**Your assignment:**
An exact copy of the listing is required, with its pictures removed.
§
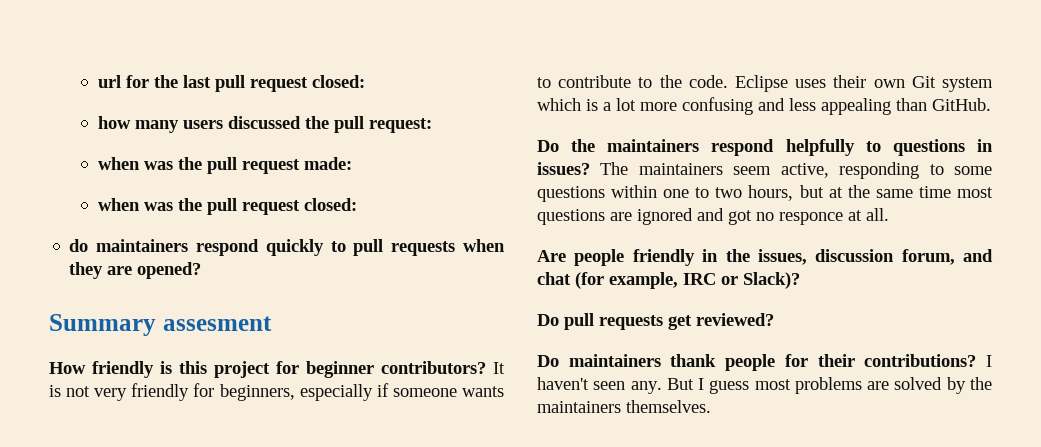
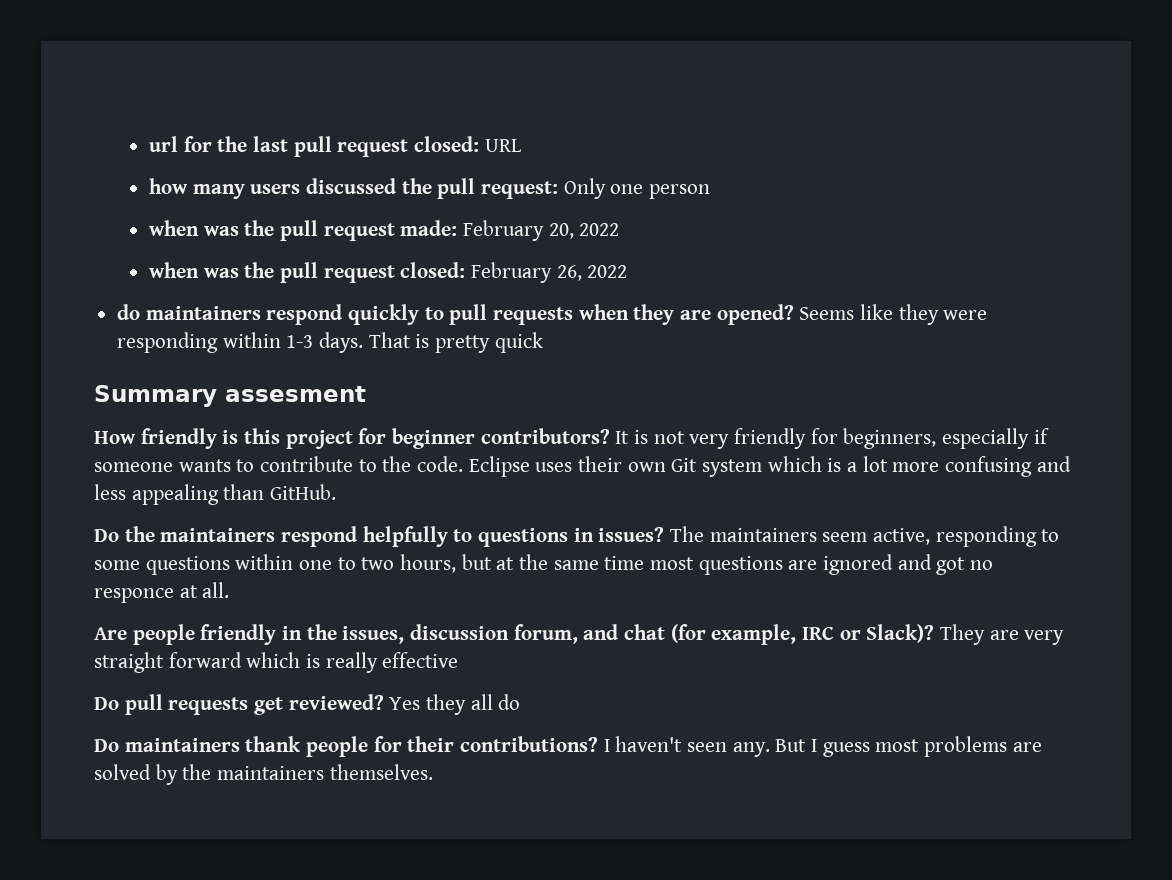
- url for the last pull request closed:
+ url for the last pull request closed: URL
- how many users discussed the pull request:
+ how many users discussed the pull request: Only one person
- when was the pull request made:
+ when was the pull request made: February 20, 2022
- when was the pull request closed:
+ when was the pull request closed: February 26, 2022
+ Seems like they were responding within 1-3 days. That is pretty quick
+ They are very straight forward which is really effective
+ Yes they all do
§
**Response to the exercise:**
- url for the last pull request closed:
+ url for the last pull request closed: URL
- how many users discussed the pull request:
+ how many users discussed the pull request: Only one person
- when was the pull request made:
+ when was the pull request made: February 20, 2022
- when was the pull request closed:
+ when was the pull request closed: February 26, 2022
+ Seems like they were responding within 1-3 days. That is pretty quick
+ They are very straight forward which is really effective
+ Yes they all do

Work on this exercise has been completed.